Sombra levantó el arma como si reparara en ella por primera vez.
– Ah joder, lo tendré en cuenta.
Mientras tanto el reloj marcaba las dos y cuarto de la madrugada, y a sesenta kilómetros de distancia, Isabel y los niños escapaban de la Casa del Miedo. La brisa se había convertido ahora en un racheado viento frío que traía el aroma penetrante de la marisma que quedaba no demasiado lejos, hacia el este. A medida que avanzaban hacia la ciudad, sin embargo, el olor se mezclaba paulatinamente con el desagradable tufo de las aguas estancadas del Guadalhorce. Cuando quisieron darse cuenta, tuvieron el centro comercial Decathlon a la vista.
– Nos hemos desviado -dijo Aranda- tenemos que volver a la carretera, tenemos que ir a los estudios de Canal Sur primero.
– ¿Canal Sur? -preguntó Jukkar, quien hablaba ahora por primera vez como si hubiera estado atesorando el aliento que la caminata le restaba.

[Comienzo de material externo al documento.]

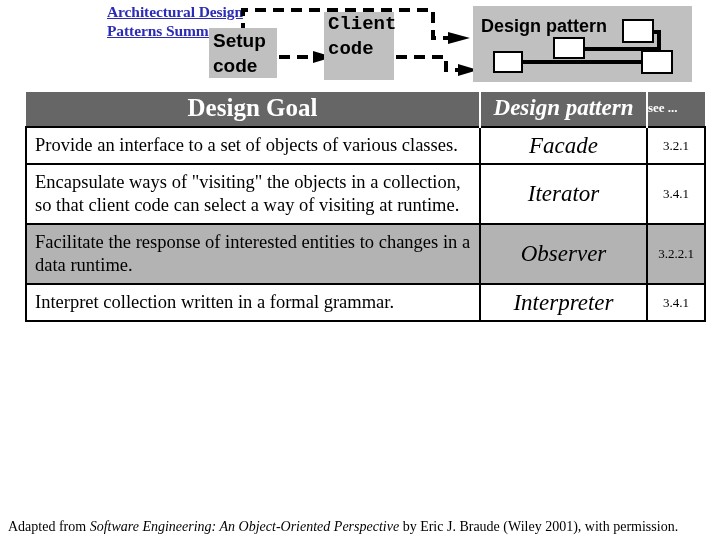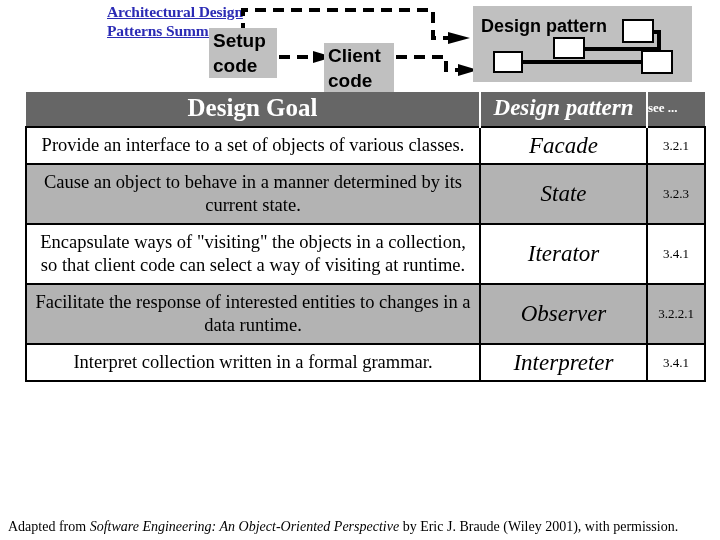--- a/index.html
+++ b/index.html
@@ -59,9 +59,10 @@
   }
   #client-box {
     left: 324px;
-    top: 43px;
+    top: 12px;
     width: 70px;
     height: 68px;
+    font-family: Liberation Mono, monospace;
   }
 
   #pattern-panel {

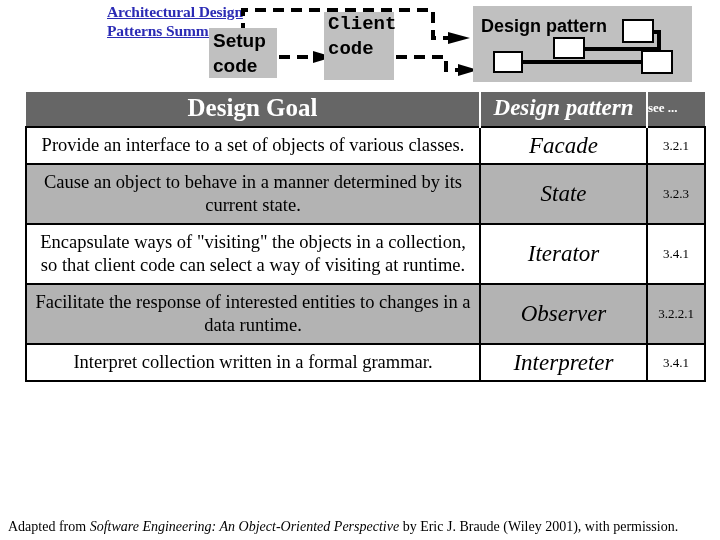--- a/index.html
+++ b/index.html
@@ -161,7 +161,7 @@
     font-size: 18.5px;
     line-height: 23px;
     padding: 6px 8px 6px 8px;
-    text-align: center;
+    text-align: left;
   }
   td.pattern {
     font-size: 23px;

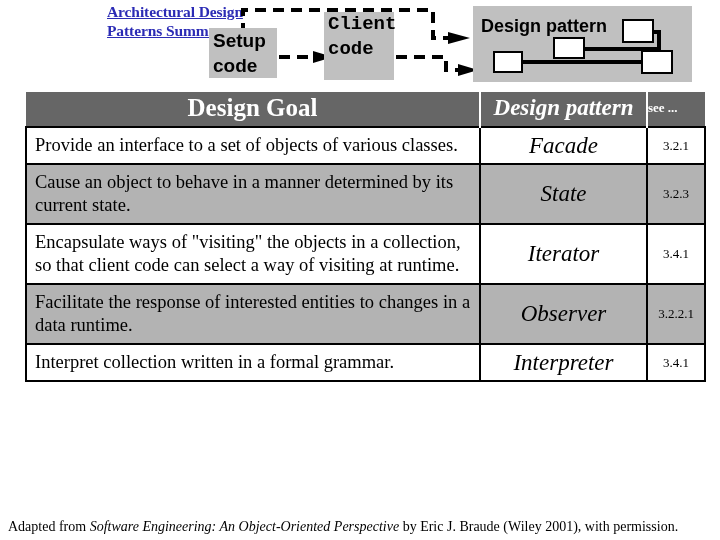--- a/index.html
+++ b/index.html
@@ -246,11 +246,6 @@
         <td class="pattern">Facade</td>
         <td class="see">3.2.1</td>
       </tr>
-      <tr class="alt">
-        <td class="goal">Cause an object to behave in a manner determined by its current state.</td>
-        <td class="pattern">State</td>
-        <td class="see">3.2.3</td>
-      </tr>
       <tr>
         <td class="goal">Encapsulate ways of "visiting" the objects in a collection, so that client code can select a way of visiting at runtime.</td>
         <td class="pattern">Iterator</td>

– Era mi plan original -dijo Aranda-. ¿Vosotros estabais atentos a la radio?
– ¿La radio? Ah bueno, al principio sí, luego nos cansamos de escuchar ruido y decidimos utilizar las pilas para otras cosas. No teníamos tantas.
Aranda tardó un rato en contestar.
– Bueno, espero que los otros supervivientes no hayan desistido. Quiero mandar un mensaje desde los estudios, si ello es posible.
– ¿Un mensaje, qué vas a decir?
Ésa era una buena pregunta. Había estado concentrado en llegar hasta allí, quizá para convencerse al fin de que su plan era descabellado, pero no había dedicado mucho tiempo en pensar cuál sería el mensaje. No esperaba mucho de todas formas; había demasiadas incógnitas en la ecuación para que cuadrase, la electricidad, manejar el sistema, los repetidores de la señal.
Pensó por unos instantes antes de hablar.
– Quisiera decir a todo el que esté a la escucha dónde está el campamento de Carranque para que intenten llegar allí. Que usen las alcantarillas, los muertos no las usan y es una excelente manera de desplazarse de un sitio a otro. Decirles lo que hemos descubierto, también que hay esperanza. Puede que el Ejército esté a la escucha, puede que en alguna parte haya gente como Jukkar trabajando y envíen a alguien. No sé qué alcance conseguiremos, pero al menos creo que podremos cubrir Málaga. A los que estén cerca les diré que hagan señales en el aire, humo, bengalas, lo que sea. Que yo iré a ayudarles, y si todo va bien otros como yo vendrán después. Que queda esperanza.